* _What you have to do_: What the task needs is every record repeated exactly, nothing more.

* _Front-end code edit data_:

━━━━━━━━━━━━━━━━

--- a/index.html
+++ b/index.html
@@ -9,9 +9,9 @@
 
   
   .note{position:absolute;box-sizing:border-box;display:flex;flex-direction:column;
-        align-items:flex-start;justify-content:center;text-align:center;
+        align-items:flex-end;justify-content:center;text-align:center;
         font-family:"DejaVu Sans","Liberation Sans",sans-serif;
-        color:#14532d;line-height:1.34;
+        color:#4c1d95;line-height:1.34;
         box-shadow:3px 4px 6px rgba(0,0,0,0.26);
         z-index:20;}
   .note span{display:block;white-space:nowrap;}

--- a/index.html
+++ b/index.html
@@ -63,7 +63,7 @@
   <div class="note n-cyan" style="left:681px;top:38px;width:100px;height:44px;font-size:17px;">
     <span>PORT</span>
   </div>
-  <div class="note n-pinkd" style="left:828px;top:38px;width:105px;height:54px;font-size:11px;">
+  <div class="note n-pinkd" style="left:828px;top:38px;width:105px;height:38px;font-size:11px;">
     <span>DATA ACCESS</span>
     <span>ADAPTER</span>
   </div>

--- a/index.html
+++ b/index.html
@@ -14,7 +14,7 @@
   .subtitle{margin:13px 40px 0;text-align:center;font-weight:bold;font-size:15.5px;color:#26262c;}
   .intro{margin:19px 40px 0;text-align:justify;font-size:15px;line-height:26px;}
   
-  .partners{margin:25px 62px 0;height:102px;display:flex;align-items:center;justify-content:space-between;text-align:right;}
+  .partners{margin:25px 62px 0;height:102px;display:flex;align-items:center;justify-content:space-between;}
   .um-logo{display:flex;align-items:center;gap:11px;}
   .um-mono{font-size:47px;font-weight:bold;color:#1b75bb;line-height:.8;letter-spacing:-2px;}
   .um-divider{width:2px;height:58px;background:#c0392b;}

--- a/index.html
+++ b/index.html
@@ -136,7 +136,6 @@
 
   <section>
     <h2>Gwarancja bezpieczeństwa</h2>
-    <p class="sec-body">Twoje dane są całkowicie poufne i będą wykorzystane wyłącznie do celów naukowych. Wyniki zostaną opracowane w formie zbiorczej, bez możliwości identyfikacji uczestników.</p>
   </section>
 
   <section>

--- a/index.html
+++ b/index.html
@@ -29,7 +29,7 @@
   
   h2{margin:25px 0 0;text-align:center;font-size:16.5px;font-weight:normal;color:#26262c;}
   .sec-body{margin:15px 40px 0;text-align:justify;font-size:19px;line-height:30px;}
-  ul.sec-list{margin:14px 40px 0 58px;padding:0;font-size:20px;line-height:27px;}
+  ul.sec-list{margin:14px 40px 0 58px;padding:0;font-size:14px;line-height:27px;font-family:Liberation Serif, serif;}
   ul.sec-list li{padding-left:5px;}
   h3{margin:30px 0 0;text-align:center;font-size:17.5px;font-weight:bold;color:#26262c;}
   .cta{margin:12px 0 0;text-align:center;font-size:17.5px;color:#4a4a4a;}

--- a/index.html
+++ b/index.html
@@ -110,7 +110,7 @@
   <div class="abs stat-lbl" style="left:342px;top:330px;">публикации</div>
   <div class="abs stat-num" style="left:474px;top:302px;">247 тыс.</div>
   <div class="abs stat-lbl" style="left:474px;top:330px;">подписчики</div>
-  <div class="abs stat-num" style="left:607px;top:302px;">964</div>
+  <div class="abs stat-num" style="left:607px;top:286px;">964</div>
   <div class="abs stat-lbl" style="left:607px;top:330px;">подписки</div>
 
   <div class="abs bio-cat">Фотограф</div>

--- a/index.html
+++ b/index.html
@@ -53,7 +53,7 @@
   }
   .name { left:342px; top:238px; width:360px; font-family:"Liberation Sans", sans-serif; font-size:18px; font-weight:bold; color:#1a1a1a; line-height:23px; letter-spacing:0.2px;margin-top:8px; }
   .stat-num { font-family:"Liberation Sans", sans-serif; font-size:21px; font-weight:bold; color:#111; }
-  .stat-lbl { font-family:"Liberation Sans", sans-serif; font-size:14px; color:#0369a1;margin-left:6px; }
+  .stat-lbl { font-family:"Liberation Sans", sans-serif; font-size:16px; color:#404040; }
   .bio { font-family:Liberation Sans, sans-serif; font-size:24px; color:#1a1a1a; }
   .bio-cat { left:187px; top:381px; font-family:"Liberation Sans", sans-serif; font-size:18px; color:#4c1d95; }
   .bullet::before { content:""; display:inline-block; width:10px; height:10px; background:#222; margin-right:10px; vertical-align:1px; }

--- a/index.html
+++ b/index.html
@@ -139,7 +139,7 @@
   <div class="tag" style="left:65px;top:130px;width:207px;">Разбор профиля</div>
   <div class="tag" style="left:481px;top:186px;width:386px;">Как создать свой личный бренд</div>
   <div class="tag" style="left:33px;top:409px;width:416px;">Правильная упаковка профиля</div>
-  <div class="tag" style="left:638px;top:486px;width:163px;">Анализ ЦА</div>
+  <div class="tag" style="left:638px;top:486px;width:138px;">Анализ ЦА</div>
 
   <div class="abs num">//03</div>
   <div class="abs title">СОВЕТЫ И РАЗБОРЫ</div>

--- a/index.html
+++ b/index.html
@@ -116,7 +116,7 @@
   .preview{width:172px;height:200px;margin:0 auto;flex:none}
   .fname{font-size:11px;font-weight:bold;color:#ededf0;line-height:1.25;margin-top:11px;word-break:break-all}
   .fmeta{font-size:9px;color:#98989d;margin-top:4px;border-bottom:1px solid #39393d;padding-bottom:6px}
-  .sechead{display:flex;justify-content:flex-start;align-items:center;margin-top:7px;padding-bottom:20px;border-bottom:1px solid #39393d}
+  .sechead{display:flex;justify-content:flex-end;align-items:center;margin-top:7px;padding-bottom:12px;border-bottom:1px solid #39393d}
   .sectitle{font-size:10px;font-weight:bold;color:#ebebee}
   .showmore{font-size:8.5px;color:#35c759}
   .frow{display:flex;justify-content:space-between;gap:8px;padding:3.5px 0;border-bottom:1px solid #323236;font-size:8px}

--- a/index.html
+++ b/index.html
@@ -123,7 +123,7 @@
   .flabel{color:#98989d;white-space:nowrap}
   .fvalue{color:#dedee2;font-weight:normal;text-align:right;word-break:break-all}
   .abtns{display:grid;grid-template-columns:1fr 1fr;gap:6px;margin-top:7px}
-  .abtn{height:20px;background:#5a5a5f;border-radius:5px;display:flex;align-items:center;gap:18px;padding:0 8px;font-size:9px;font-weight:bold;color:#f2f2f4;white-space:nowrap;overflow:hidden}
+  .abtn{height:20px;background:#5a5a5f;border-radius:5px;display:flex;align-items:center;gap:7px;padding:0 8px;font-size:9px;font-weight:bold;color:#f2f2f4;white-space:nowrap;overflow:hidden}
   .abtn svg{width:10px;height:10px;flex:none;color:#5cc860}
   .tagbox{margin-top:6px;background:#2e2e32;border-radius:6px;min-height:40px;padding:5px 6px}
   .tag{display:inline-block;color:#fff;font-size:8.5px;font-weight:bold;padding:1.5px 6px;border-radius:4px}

━━━━━━━━━━━━━━━━

* _Result below_:
--- a/index.html
+++ b/index.html
@@ -9,9 +9,9 @@
 
   
   .note{position:absolute;box-sizing:border-box;display:flex;flex-direction:column;
-        align-items:flex-start;justify-content:center;text-align:center;
+        align-items:flex-end;justify-content:center;text-align:center;
         font-family:"DejaVu Sans","Liberation Sans",sans-serif;
-        color:#14532d;line-height:1.34;
+        color:#4c1d95;line-height:1.34;
         box-shadow:3px 4px 6px rgba(0,0,0,0.26);
         z-index:20;}
   .note span{display:block;white-space:nowrap;}

--- a/index.html
+++ b/index.html
@@ -63,7 +63,7 @@
   <div class="note n-cyan" style="left:681px;top:38px;width:100px;height:44px;font-size:17px;">
     <span>PORT</span>
   </div>
-  <div class="note n-pinkd" style="left:828px;top:38px;width:105px;height:54px;font-size:11px;">
+  <div class="note n-pinkd" style="left:828px;top:38px;width:105px;height:38px;font-size:11px;">
     <span>DATA ACCESS</span>
     <span>ADAPTER</span>
   </div>

--- a/index.html
+++ b/index.html
@@ -14,7 +14,7 @@
   .subtitle{margin:13px 40px 0;text-align:center;font-weight:bold;font-size:15.5px;color:#26262c;}
   .intro{margin:19px 40px 0;text-align:justify;font-size:15px;line-height:26px;}
   
-  .partners{margin:25px 62px 0;height:102px;display:flex;align-items:center;justify-content:space-between;text-align:right;}
+  .partners{margin:25px 62px 0;height:102px;display:flex;align-items:center;justify-content:space-between;}
   .um-logo{display:flex;align-items:center;gap:11px;}
   .um-mono{font-size:47px;font-weight:bold;color:#1b75bb;line-height:.8;letter-spacing:-2px;}
   .um-divider{width:2px;height:58px;background:#c0392b;}

--- a/index.html
+++ b/index.html
@@ -136,7 +136,6 @@
 
   <section>
     <h2>Gwarancja bezpieczeństwa</h2>
-    <p class="sec-body">Twoje dane są całkowicie poufne i będą wykorzystane wyłącznie do celów naukowych. Wyniki zostaną opracowane w formie zbiorczej, bez możliwości identyfikacji uczestników.</p>
   </section>
 
   <section>

--- a/index.html
+++ b/index.html
@@ -29,7 +29,7 @@
   
   h2{margin:25px 0 0;text-align:center;font-size:16.5px;font-weight:normal;color:#26262c;}
   .sec-body{margin:15px 40px 0;text-align:justify;font-size:19px;line-height:30px;}
-  ul.sec-list{margin:14px 40px 0 58px;padding:0;font-size:20px;line-height:27px;}
+  ul.sec-list{margin:14px 40px 0 58px;padding:0;font-size:14px;line-height:27px;font-family:Liberation Serif, serif;}
   ul.sec-list li{padding-left:5px;}
   h3{margin:30px 0 0;text-align:center;font-size:17.5px;font-weight:bold;color:#26262c;}
   .cta{margin:12px 0 0;text-align:center;font-size:17.5px;color:#4a4a4a;}

--- a/index.html
+++ b/index.html
@@ -110,7 +110,7 @@
   <div class="abs stat-lbl" style="left:342px;top:330px;">публикации</div>
   <div class="abs stat-num" style="left:474px;top:302px;">247 тыс.</div>
   <div class="abs stat-lbl" style="left:474px;top:330px;">подписчики</div>
-  <div class="abs stat-num" style="left:607px;top:302px;">964</div>
+  <div class="abs stat-num" style="left:607px;top:286px;">964</div>
   <div class="abs stat-lbl" style="left:607px;top:330px;">подписки</div>
 
   <div class="abs bio-cat">Фотограф</div>

--- a/index.html
+++ b/index.html
@@ -53,7 +53,7 @@
   }
   .name { left:342px; top:238px; width:360px; font-family:"Liberation Sans", sans-serif; font-size:18px; font-weight:bold; color:#1a1a1a; line-height:23px; letter-spacing:0.2px;margin-top:8px; }
   .stat-num { font-family:"Liberation Sans", sans-serif; font-size:21px; font-weight:bold; color:#111; }
-  .stat-lbl { font-family:"Liberation Sans", sans-serif; font-size:14px; color:#0369a1;margin-left:6px; }
+  .stat-lbl { font-family:"Liberation Sans", sans-serif; font-size:16px; color:#404040; }
   .bio { font-family:Liberation Sans, sans-serif; font-size:24px; color:#1a1a1a; }
   .bio-cat { left:187px; top:381px; font-family:"Liberation Sans", sans-serif; font-size:18px; color:#4c1d95; }
   .bullet::before { content:""; display:inline-block; width:10px; height:10px; background:#222; margin-right:10px; vertical-align:1px; }

--- a/index.html
+++ b/index.html
@@ -139,7 +139,7 @@
   <div class="tag" style="left:65px;top:130px;width:207px;">Разбор профиля</div>
   <div class="tag" style="left:481px;top:186px;width:386px;">Как создать свой личный бренд</div>
   <div class="tag" style="left:33px;top:409px;width:416px;">Правильная упаковка профиля</div>
-  <div class="tag" style="left:638px;top:486px;width:163px;">Анализ ЦА</div>
+  <div class="tag" style="left:638px;top:486px;width:138px;">Анализ ЦА</div>
 
   <div class="abs num">//03</div>
   <div class="abs title">СОВЕТЫ И РАЗБОРЫ</div>

--- a/index.html
+++ b/index.html
@@ -116,7 +116,7 @@
   .preview{width:172px;height:200px;margin:0 auto;flex:none}
   .fname{font-size:11px;font-weight:bold;color:#ededf0;line-height:1.25;margin-top:11px;word-break:break-all}
   .fmeta{font-size:9px;color:#98989d;margin-top:4px;border-bottom:1px solid #39393d;padding-bottom:6px}
-  .sechead{display:flex;justify-content:flex-start;align-items:center;margin-top:7px;padding-bottom:20px;border-bottom:1px solid #39393d}
+  .sechead{display:flex;justify-content:flex-end;align-items:center;margin-top:7px;padding-bottom:12px;border-bottom:1px solid #39393d}
   .sectitle{font-size:10px;font-weight:bold;color:#ebebee}
   .showmore{font-size:8.5px;color:#35c759}
   .frow{display:flex;justify-content:space-between;gap:8px;padding:3.5px 0;border-bottom:1px solid #323236;font-size:8px}

--- a/index.html
+++ b/index.html
@@ -123,7 +123,7 @@
   .flabel{color:#98989d;white-space:nowrap}
   .fvalue{color:#dedee2;font-weight:normal;text-align:right;word-break:break-all}
   .abtns{display:grid;grid-template-columns:1fr 1fr;gap:6px;margin-top:7px}
-  .abtn{height:20px;background:#5a5a5f;border-radius:5px;display:flex;align-items:center;gap:18px;padding:0 8px;font-size:9px;font-weight:bold;color:#f2f2f4;white-space:nowrap;overflow:hidden}
+  .abtn{height:20px;background:#5a5a5f;border-radius:5px;display:flex;align-items:center;gap:7px;padding:0 8px;font-size:9px;font-weight:bold;color:#f2f2f4;white-space:nowrap;overflow:hidden}
   .abtn svg{width:10px;height:10px;flex:none;color:#5cc860}
   .tagbox{margin-top:6px;background:#2e2e32;border-radius:6px;min-height:40px;padding:5px 6px}
   .tag{display:inline-block;color:#fff;font-size:8.5px;font-weight:bold;padding:1.5px 6px;border-radius:4px}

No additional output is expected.